Если мы упрекнем в слабости его самого, порукой нам будут собственные глаза. Для этого потребуется лишь перевести взгляд от сада Кастелли на юг, в горы Тироля, где молодые люди с цветком на шляпе поют с переливами в свежем утреннем воздухе, прославляя местного героя Хофера.
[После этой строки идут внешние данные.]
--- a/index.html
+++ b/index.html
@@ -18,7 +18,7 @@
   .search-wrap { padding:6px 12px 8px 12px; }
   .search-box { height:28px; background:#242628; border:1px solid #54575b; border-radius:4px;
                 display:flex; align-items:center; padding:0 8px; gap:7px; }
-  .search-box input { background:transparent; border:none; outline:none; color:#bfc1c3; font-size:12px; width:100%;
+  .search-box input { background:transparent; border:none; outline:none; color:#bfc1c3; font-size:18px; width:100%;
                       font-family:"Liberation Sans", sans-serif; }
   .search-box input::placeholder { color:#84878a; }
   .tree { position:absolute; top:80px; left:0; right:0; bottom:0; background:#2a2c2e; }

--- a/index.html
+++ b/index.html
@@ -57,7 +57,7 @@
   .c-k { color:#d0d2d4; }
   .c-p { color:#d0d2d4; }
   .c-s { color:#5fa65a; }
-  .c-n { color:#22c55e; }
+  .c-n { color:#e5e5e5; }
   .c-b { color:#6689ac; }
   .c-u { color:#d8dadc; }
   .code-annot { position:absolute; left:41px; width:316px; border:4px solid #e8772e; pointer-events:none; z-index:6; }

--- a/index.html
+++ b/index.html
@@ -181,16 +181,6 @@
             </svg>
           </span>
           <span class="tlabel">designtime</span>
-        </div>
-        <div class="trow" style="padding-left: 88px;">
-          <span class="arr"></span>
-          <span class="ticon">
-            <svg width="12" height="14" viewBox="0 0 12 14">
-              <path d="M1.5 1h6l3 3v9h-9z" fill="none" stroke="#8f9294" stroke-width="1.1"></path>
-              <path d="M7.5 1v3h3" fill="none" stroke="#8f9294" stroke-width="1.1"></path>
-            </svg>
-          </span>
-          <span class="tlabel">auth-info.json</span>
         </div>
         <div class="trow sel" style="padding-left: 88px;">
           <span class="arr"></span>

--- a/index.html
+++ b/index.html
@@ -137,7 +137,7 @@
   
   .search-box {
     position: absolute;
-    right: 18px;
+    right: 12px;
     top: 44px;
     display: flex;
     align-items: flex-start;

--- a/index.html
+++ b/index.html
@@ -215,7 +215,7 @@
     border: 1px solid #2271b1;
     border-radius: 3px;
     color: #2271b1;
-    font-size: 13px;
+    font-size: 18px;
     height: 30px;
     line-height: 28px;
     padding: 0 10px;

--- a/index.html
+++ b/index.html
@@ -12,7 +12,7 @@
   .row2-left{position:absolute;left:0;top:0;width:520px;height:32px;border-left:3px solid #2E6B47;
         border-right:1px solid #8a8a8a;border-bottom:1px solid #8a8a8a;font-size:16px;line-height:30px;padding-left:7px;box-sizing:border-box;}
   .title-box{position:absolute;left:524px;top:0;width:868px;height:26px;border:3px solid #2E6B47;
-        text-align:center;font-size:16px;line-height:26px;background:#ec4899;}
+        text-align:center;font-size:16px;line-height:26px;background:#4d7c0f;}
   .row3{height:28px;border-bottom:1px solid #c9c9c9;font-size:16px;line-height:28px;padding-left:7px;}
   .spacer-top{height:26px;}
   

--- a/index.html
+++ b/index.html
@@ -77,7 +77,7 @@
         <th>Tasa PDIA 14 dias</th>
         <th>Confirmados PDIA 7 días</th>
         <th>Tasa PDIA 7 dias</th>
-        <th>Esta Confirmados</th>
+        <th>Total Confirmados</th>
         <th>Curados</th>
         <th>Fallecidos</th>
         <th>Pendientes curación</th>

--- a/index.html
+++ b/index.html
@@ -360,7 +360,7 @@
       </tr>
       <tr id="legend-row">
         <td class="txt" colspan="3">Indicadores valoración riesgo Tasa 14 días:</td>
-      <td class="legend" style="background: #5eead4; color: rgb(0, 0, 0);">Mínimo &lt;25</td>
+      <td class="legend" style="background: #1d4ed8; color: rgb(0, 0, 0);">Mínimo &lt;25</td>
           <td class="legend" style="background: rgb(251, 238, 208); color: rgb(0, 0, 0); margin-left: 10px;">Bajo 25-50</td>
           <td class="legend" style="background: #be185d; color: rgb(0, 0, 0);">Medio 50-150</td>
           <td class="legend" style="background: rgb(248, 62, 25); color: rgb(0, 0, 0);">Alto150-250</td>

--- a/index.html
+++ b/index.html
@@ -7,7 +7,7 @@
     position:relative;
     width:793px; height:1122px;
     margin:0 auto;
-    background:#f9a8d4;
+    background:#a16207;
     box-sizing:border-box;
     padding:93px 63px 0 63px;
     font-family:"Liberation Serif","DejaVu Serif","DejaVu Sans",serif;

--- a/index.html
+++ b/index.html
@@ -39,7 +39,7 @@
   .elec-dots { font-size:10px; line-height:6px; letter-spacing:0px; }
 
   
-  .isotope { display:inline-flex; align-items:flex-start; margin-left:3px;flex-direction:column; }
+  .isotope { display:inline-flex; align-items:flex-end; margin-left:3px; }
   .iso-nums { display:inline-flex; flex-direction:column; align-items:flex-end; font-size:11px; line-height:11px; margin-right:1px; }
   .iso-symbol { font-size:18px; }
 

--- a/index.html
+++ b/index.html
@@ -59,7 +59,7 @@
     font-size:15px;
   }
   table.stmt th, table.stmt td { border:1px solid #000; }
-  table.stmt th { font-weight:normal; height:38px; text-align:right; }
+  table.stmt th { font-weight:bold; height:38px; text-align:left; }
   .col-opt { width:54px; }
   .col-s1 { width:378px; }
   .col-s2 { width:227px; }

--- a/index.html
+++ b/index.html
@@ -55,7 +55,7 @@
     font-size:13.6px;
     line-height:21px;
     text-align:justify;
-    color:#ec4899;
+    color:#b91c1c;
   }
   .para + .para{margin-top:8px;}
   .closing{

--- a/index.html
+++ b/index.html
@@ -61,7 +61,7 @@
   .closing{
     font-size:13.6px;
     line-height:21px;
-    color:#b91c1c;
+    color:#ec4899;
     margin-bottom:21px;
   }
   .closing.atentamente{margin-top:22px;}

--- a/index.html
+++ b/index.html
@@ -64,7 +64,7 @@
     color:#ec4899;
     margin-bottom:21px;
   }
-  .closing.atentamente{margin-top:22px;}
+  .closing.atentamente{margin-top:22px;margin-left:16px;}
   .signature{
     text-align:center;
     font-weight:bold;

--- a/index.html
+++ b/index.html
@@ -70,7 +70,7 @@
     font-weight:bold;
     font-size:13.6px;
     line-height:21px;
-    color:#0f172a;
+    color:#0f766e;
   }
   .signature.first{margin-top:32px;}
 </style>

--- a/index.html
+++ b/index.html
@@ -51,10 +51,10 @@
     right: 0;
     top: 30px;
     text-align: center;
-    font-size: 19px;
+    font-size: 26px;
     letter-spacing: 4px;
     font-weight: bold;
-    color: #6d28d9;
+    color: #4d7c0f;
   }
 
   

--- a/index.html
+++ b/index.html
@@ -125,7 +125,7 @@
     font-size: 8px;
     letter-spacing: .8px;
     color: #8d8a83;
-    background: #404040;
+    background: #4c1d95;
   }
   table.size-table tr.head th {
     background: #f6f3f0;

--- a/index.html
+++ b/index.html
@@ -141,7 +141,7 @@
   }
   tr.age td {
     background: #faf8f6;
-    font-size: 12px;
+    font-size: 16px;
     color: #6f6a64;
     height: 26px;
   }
Не прошло еще и пяти дней со встречи графа и Наоми, их пустой беседы о злых мачехах и добрых отчимах — и вот жизнь показывает нам такого отчима.
По дороге катит легкая дорожная карета; мимо едут и идут люди, и, хотя они видят отца и дочь в первый и последний раз, граф прикрыл глаза, словно дремлет. Рядом с ним сидит молодая дама в женственном дорожном костюме; на коленях у нее лежит карта Италии, а рядом примостилась «Мэриан Старк» — известный путеводитель по этой стране. Далеко внизу, под дорогой, бурлит и пенится река, облака, словно пух, окутывают высокие горные вершины, дама поднимает глаза на романтический ландшафт, и мы узнаем в ней Наоми. Ее мысли заняты мечтами об Италии, поэтому она не может как следует оценить красоту окружающего: ведь их ждет Фата-Моргана вживе, святая святых искусства. Альпы — ее ворота, орлы — воробьи, которые гнездятся в их карнизах; пинии тянутся вверх колоннами, увенчанными вечнозелеными капителями. Здесь родина музыки, здесь розы цветут зимой.
Земля, по которой ты ступаешь, освящена благородной кровью, мрамором стародавних храмов. Камень превращается в дух и плоть, в образ красоты, который очаровывает твои мысли. Море голубое, как лепесток василька, прозрачное, точно капелька из источника. Гурии, прекрасные, как в магометанском раю, встречают тебя улыбкой. Родина музыки, страна живописи — Италия! «Туда!» — пел поэт Миньоны, и в тысячах сердец отзывался эхом его горестно-сладостный призыв.